About this exercise:
Without changing a word, return the listing below, minus its images.

Provided records:
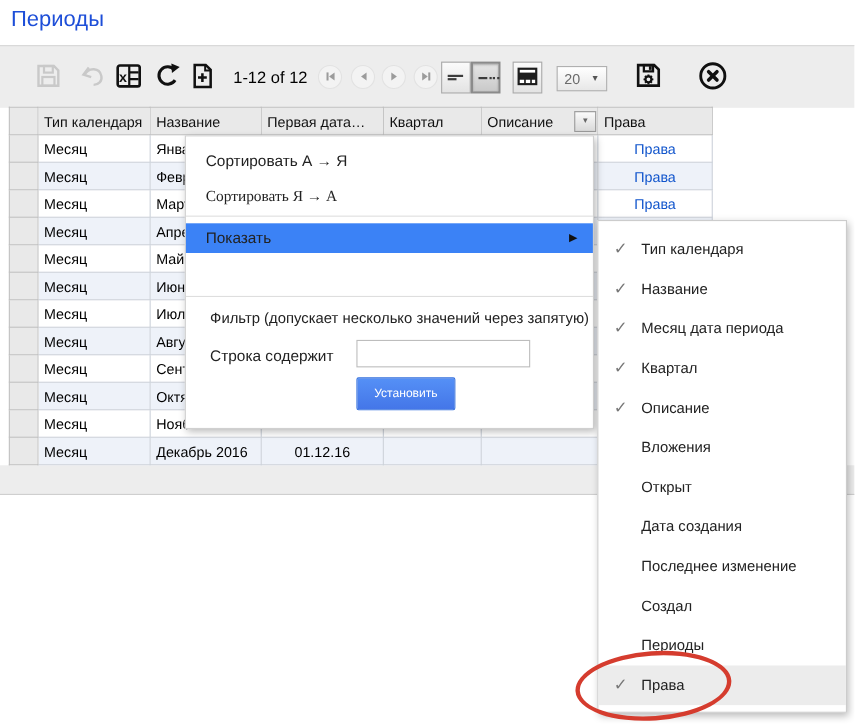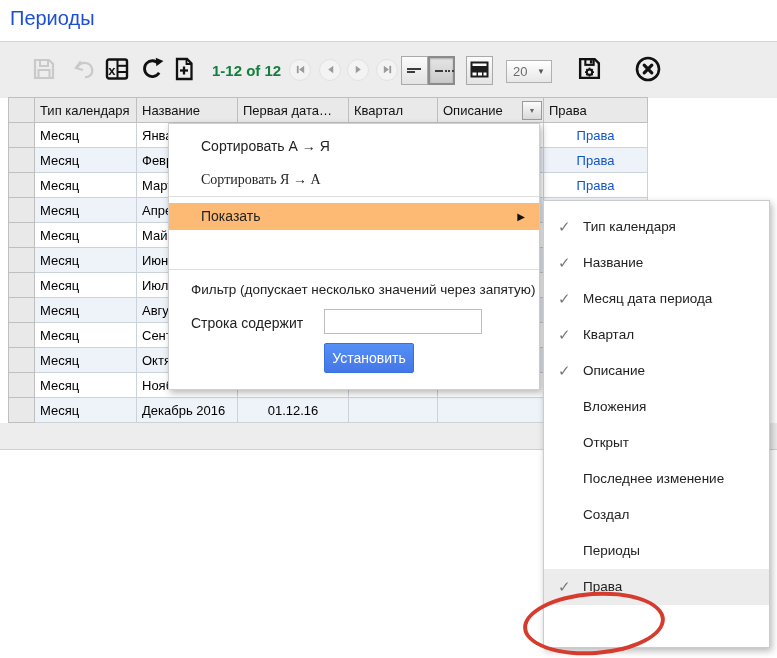"1-12 of 12" #pag-label { color: #15803d -> #000000; font-weight: bold -> none }
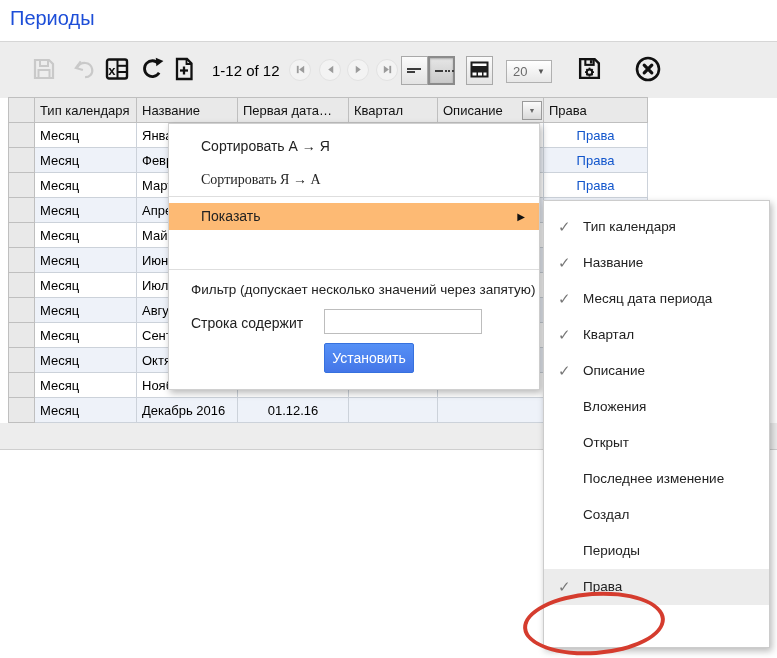"Сортировать А → Я" .cm-item { padding-left: 32px -> 18px }
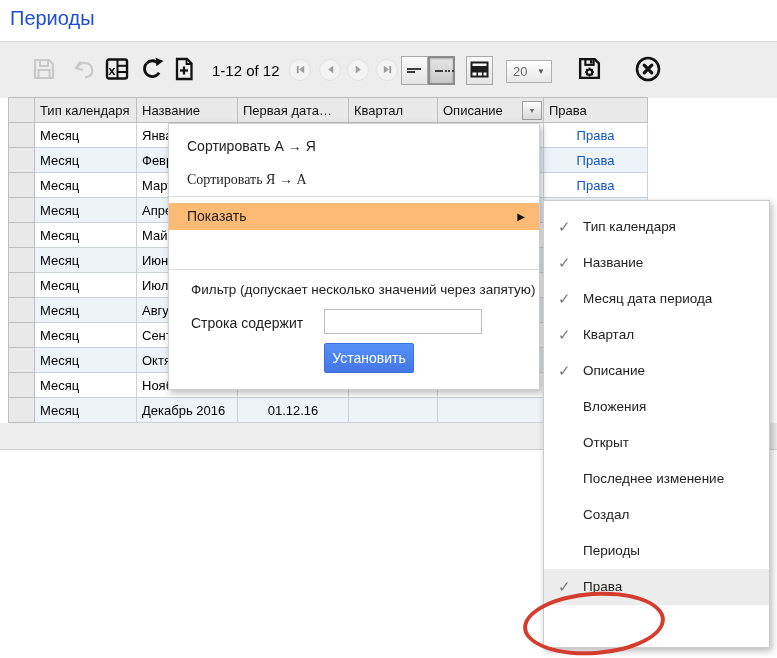"Показать" #cm-show { background: #fdba74 -> #3b82f6 }
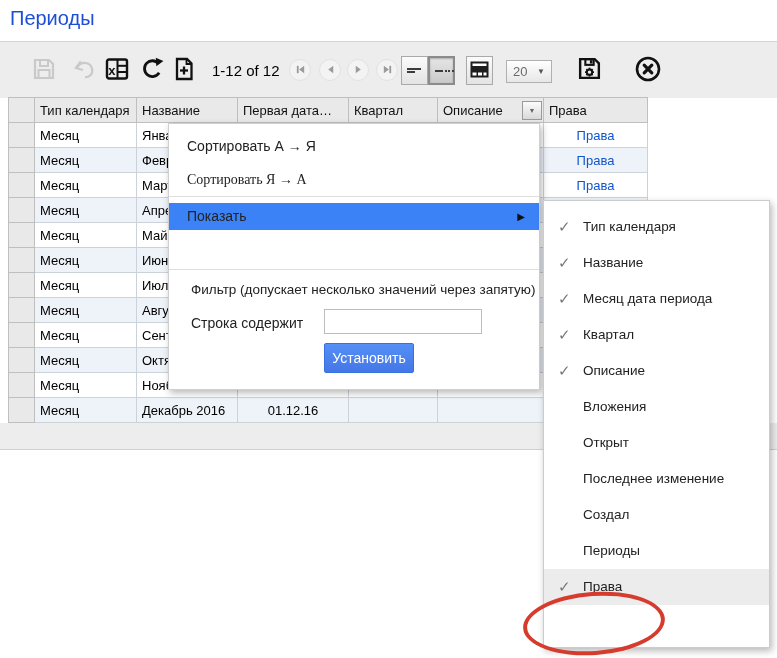"Установить" #cm-apply { font-size: 14px -> 11px }
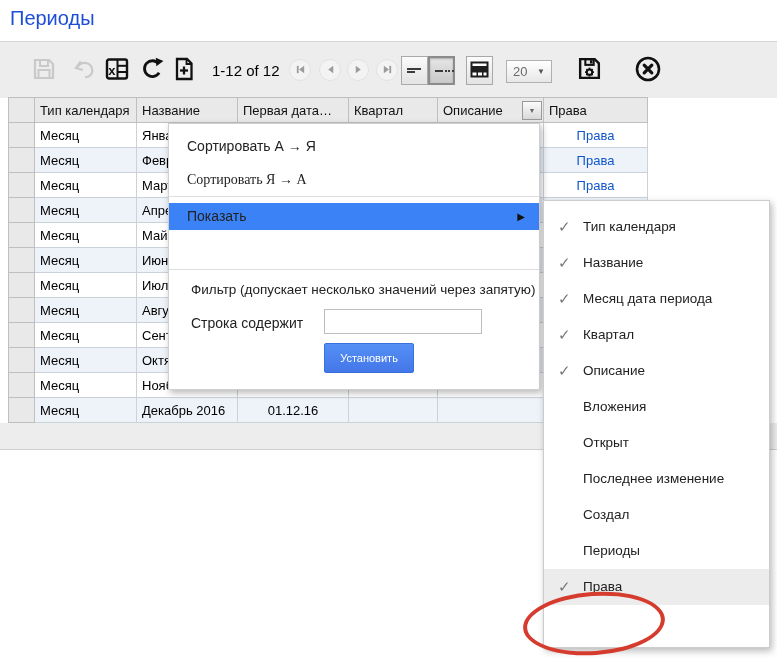"Дата создания" div.sm-item { html: none -> <div> <span>✓</span> <span>Дата создания</span> </div> }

Solution to the problem:
"1-12 of 12" #pag-label { color: #15803d -> #000000; font-weight: bold -> none }
"Сортировать А → Я" .cm-item { padding-left: 32px -> 18px }
"Показать" #cm-show { background: #fdba74 -> #3b82f6 }
"Установить" #cm-apply { font-size: 14px -> 11px }
"Дата создания" div.sm-item { html: none -> <div> <span>✓</span> <span>Дата создания</span> </div> }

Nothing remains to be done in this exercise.